And finally, we initialize E with random variables, and allow the algorithm to train E along with the network.

It turns out, if we’re only trying to learn embeddings, we don’t need that much “context” - it can be as little as a single random word selected from nearby the target! More context tends to be required if we’re also trying to learn a language model (with grammer).

Part 2 - Deep Learning Architectures

Deep learning algorithms are more powerful, but messier, versions of their linear algebra counterparts. A lot of optimization and more complex architectures are used to learn more abstract behaviors. A few common deep learning architectures are:

  1. Feedforward NN’s
  2. Autoencoders
  3. Restricted Boltzman Machine
  4. Recurrent Neural Network

Multi-Layer NN aka Feedforward Neural Network

A Feedforward neural network is also your classic “deep” learning network. It’s called deep because there are additional hidden layers between the input and output. In general, adding more layers is not the same as adding more nodes to an existing layer, and the relationship between the two is still being explored today. That being said, adding more layers tends to be more efficient than adding more nodes to existing layers.

Batch Normalization for Deep NN’s

When we train a neural network, we tune each node with the assumption that everywhere else remains static. In truth, the entire set of weights are changed in each step. This can be problematic for training deep networks, because when we tune weights in the early layers, we drastically change the distribution of inputs into the deeper layers. In this sense, we can end up “chasing a moving target” (to quote Jason Brownlee).

The solution to this is called batch normalization. This simple idea is that we normalize the output of every layer (technically not the output, actually we normalize the input to the activation function). We then give this normalized distribution some trainable weight and bias, before it gets passed through.

\[\mu = \frac{1}{m} \sum z\] \[\sigma^2 = \frac{1}{m} \sum (z-\mu)^2\] \[z_{norm} = \frac{z-\mu}{\sqrt{\sigma^2 + \epsilon}}\] \[\tilde{z} = \gamma z_{norm} + \beta\]

Where \(\mu\) and \(\sigma\) are our normalization parameters, applied to an output z. The epsilon is used to stabilize our fraction and avoid dividing by zero when \(\sigma\) is very small. Finally, \(\gamma\) and \(\beta\) are trainable weights. This scaled value, \(\tilde{z}\) is what gets passed into the activation layer. Notice that if we use \(\beta\) in this context, we don’t actually need b later.

\[a = ReLU(w\tilde{z}+b)\]

Autoencoders

An autoencoders is a form of unsupervised learning. The goal is to compress and decompress information, which forces the algorithm to find key features to “encode” useful patterns. These can be implemented as a deep neural net, but one in which the output has the same dimension as the input. In between, there are a number of hidden layers which first get smaller before growing out in size again.

There are two flavors of autoencoders:

Restricted Boltzmann Machine (RBM)

A restricted Boltzmann machine has two layers - a visible layer, and a hidden layer. Every node between the two layers are connected, but none of the nodes within a layer are connected.

The general idea behind a RBM is that there are hidden triggers which result in the data we see.

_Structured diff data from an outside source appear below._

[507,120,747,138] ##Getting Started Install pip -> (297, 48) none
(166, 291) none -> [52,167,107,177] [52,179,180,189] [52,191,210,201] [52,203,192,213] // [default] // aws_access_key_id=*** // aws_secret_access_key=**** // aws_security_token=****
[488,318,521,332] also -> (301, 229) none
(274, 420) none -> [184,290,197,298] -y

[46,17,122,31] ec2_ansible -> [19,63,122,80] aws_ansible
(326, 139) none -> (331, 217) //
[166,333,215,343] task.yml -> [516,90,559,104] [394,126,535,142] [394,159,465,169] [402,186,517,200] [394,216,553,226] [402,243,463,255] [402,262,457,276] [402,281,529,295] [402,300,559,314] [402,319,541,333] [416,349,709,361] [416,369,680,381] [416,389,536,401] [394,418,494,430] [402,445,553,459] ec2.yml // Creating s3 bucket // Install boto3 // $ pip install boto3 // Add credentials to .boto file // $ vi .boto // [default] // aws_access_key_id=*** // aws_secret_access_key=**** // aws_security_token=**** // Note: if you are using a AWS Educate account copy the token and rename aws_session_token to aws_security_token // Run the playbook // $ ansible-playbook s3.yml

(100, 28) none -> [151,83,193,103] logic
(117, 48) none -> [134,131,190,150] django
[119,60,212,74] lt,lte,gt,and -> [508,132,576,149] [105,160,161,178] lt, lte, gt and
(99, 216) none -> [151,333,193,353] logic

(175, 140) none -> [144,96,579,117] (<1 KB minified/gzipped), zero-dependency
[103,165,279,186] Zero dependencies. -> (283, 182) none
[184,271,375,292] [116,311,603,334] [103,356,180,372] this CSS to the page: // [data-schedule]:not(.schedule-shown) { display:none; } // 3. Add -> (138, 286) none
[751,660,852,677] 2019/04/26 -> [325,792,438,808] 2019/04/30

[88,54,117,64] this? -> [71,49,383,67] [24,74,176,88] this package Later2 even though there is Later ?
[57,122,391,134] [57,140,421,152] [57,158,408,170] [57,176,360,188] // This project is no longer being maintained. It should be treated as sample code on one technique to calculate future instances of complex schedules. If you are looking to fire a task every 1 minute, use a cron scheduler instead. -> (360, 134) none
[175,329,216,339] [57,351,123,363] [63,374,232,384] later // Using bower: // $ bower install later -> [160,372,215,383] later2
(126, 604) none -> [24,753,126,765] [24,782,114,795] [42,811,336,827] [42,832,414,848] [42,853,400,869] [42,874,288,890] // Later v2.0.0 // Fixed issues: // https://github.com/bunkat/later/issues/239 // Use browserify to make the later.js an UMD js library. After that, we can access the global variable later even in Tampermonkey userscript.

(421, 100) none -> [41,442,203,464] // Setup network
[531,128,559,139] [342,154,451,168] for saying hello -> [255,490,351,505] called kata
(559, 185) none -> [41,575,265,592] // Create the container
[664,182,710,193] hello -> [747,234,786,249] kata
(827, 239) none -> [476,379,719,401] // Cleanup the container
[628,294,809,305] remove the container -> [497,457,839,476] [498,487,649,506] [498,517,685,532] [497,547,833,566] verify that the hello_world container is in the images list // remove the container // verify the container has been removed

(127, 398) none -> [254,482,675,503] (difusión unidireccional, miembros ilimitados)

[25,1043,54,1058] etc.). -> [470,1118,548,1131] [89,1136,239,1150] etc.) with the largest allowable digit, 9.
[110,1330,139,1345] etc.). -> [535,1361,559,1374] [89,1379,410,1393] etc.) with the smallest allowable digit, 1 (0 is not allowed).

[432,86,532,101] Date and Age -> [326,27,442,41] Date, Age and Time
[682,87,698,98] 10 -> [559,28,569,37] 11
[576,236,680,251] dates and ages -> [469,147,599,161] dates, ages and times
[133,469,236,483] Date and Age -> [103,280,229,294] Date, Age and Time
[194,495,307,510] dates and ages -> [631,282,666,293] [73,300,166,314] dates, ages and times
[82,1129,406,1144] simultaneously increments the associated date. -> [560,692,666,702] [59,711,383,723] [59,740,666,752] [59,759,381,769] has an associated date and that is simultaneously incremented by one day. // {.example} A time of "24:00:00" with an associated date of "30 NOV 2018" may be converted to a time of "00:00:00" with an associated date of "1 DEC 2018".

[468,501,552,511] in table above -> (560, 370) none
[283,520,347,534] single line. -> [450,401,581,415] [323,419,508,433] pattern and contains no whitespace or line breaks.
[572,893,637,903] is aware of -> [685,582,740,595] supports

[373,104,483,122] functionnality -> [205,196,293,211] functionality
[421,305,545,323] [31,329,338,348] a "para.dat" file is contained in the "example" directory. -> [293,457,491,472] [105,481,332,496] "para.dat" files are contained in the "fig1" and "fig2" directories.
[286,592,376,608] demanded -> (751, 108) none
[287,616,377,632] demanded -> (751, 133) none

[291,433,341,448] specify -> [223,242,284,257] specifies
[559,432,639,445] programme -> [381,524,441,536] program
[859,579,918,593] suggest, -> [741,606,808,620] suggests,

The weights tie each cause (hidden layer) to each effect (visible layer). These result in probabilities, so we just have to tune our weights until the predicted probability of each event matches the probability distribution we see in our training data!

The words “trigger” and “result-in” are here to illustrate the idea, but in reality no causal relationship is being proven here! A more accurate version would be to say that there are hidden “indicators” which “correlate to” the data we see.

One advantage to unsupervised learning with an RBM is that results can be obtained with only a few examples. Today, training is performed using an algorithm called constrastive divergence, which overcomes some of the scaling issues with RBM’s.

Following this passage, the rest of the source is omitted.